Nazi-Raubkunst Nazi-Raubkunst: Schatz in der Müllwohnung in München

Berlin/MZ - Wieder einmal pestet uns Hitlers Tausendjähriges Reich aus der Gruft der Geschichte an. Und kein Kunstkrimi des öffentlich-rechtlichen Fernsehens reicht bislang heran an diese unglaubliche, perfide, und in ihren letzten Zügen zugleich auch banale Geschichte - von einem ungeheuerlichen Münchener Fund, dessen Hintergrund das Magazin Focus soeben der Welt präsentiert. Als geretteten Riesenschatz, geschätzter Wert: mehr als eine Milliarde Euro.
Fall bleibt lange geheim
Und dies ist nun auch gleich noch die Sensation zur Sensation: Die spektakuläre Entdeckung nämlich liegt schon zwei Jahre zurück. Zoll, Polizei und Justiz, Politik und die forschenden Kunstwissenschaftler jedoch hielten bis dato die Causa Gurlitt – denn um diese namhafte Kunsthändler-Person um 1938 und deren ebenso dubios agierenden Erben, dem derzeit lediglich der Vorwurf der Steuerhinterziehung droht, dreht sich nun alles - unter Verschluss. So gar nichts drang durch, und das ist kaum zu glauben in der heutigen Medienwelt.

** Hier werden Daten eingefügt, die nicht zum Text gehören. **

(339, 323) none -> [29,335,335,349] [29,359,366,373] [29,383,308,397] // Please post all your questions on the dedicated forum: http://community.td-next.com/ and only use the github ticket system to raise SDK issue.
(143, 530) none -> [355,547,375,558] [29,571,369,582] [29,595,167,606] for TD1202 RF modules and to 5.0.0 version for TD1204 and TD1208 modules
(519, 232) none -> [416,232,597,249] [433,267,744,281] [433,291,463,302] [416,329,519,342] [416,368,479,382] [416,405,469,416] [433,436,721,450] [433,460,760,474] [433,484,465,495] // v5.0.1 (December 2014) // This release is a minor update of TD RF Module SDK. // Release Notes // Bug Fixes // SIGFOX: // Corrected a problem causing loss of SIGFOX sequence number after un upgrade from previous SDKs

Die Nationalsozialisten enteigneten etwa jüdische Sammler und zwangen sie, ihre Schätze unter Wert zu verkaufen. Nach dem Zweiten Weltkrieg regelten zwar Gesetze der Alliierten (1947) und der Bundesrepublik von 1957 die Rückgabe, hatten aber in der DDR keine Gültigkeit. Auch im Westen wurde nur ein Teil der Raubkunst an die Besitzer oder Erben zurückgegeben. 1998 trafen sich 44 Länder, auch Deutschland, auf der „Washingtoner Konferenz über Vermögenswerte aus der Zeit des Holocaust“. Die Teilnehmer verständigten sich auf „nicht bindende Grundsätze“ zum Umgang mit Raubkunst. Die Länder sollten „im Rahmen ihrer eigenen Rechtsvorschriften“ handeln.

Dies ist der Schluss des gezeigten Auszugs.